* Your instructions
Looking at the entries below, how many lines include the word "COLLECTION"? Answer with the number alone.

* Input
==================================================

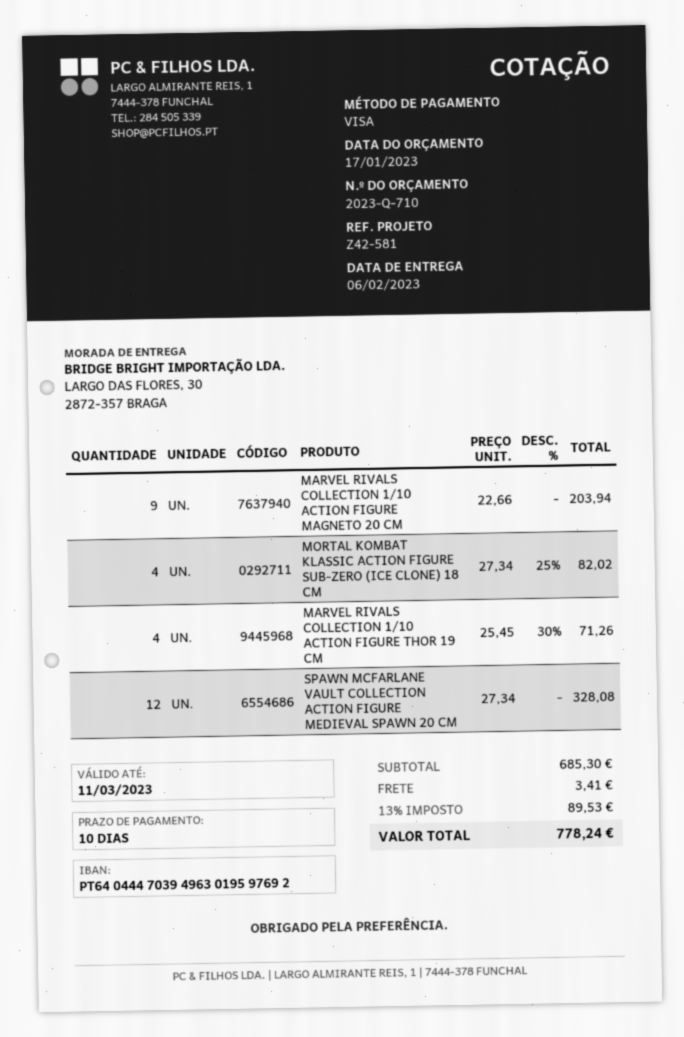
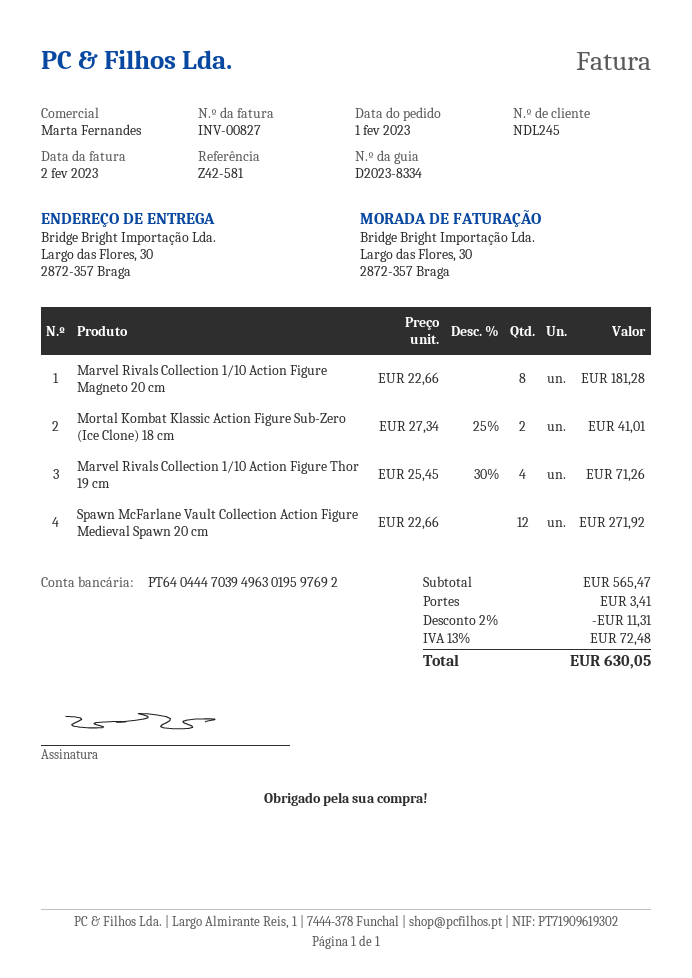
MARVEL RIVALS COLLECTION 1/10 ACTION FIGURE MAGNETO 20 CM: 9 x 22.66 = 203.94 -> 8 x 22.66 = 181.28
MORTAL KOMBAT KLASSIC ACTION FIGURE SUB-ZERO (ICE CLONE) 18 CM: 4 x 27.34 - 25% = 82.02 -> 2 x 27.34 - 25% = 41.01
SPAWN MCFARLANE VAULT COLLECTION ACTION FIGURE MEDIEVAL SPAWN 20 CM: 12 x 27.34 = 328.08 -> 12 x 22.66 = 271.92
subtotal: 685.30 -> 565.47
discount: none -> 2% = 11.31
tax: 13% = 89.53 -> 13% = 72.48
total: 778.24 -> 630.05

==================================================

* Answer area
2